• Task objective: Of the lines below, write out exactly those from the line with "a multi-modal XR" through the line with "[49] clause 6.2", both included, and skip the rest.

• Provided records:
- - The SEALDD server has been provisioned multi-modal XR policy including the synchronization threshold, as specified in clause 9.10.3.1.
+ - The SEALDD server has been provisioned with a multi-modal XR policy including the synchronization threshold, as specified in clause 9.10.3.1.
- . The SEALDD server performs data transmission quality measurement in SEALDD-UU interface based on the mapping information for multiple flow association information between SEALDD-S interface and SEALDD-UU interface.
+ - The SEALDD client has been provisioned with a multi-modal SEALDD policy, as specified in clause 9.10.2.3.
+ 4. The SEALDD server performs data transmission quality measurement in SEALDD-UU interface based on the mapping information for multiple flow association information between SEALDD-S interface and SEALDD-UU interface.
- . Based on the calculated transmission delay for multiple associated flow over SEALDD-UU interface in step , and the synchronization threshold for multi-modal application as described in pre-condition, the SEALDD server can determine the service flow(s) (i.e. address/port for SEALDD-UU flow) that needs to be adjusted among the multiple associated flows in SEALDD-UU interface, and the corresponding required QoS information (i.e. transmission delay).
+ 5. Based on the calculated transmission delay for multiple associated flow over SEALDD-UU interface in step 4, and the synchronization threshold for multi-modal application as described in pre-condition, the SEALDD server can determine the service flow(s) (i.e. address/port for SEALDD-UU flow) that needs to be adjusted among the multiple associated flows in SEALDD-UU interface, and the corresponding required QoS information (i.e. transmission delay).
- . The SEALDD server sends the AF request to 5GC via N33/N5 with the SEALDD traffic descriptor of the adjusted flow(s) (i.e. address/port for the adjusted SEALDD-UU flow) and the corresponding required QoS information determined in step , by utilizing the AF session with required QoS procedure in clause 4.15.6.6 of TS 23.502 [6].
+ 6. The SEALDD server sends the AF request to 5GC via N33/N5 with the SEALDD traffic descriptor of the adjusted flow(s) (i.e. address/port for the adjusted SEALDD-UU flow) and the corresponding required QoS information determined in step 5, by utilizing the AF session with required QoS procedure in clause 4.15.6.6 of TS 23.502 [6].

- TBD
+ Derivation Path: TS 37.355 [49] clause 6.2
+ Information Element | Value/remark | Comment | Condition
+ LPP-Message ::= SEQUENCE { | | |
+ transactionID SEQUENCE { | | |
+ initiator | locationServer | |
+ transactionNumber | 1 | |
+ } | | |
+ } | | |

• Exercise result:
+ - The SEALDD server has been provisioned with a multi-modal XR policy including the synchronization threshold, as specified in clause 9.10.3.1.
- . The SEALDD server performs data transmission quality measurement in SEALDD-UU interface based on the mapping information for multiple flow association information between SEALDD-S interface and SEALDD-UU interface.
+ - The SEALDD client has been provisioned with a multi-modal SEALDD policy, as specified in clause 9.10.2.3.
+ 4. The SEALDD server performs data transmission quality measurement in SEALDD-UU interface based on the mapping information for multiple flow association information between SEALDD-S interface and SEALDD-UU interface.
- . Based on the calculated transmission delay for multiple associated flow over SEALDD-UU interface in step , and the synchronization threshold for multi-modal application as described in pre-condition, the SEALDD server can determine the service flow(s) (i.e. address/port for SEALDD-UU flow) that needs to be adjusted among the multiple associated flows in SEALDD-UU interface, and the corresponding required QoS information (i.e. transmission delay).
+ 5. Based on the calculated transmission delay for multiple associated flow over SEALDD-UU interface in step 4, and the synchronization threshold for multi-modal application as described in pre-condition, the SEALDD server can determine the service flow(s) (i.e. address/port for SEALDD-UU flow) that needs to be adjusted among the multiple associated flows in SEALDD-UU interface, and the corresponding required QoS information (i.e. transmission delay).
- . The SEALDD server sends the AF request to 5GC via N33/N5 with the SEALDD traffic descriptor of the adjusted flow(s) (i.e. address/port for the adjusted SEALDD-UU flow) and the corresponding required QoS information determined in step , by utilizing the AF session with required QoS procedure in clause 4.15.6.6 of TS 23.502 [6].
+ 6. The SEALDD server sends the AF request to 5GC via N33/N5 with the SEALDD traffic descriptor of the adjusted flow(s) (i.e. address/port for the adjusted SEALDD-UU flow) and the corresponding required QoS information determined in step 5, by utilizing the AF session with required QoS procedure in clause 4.15.6.6 of TS 23.502 [6].

- TBD
+ Derivation Path: TS 37.355 [49] clause 6.2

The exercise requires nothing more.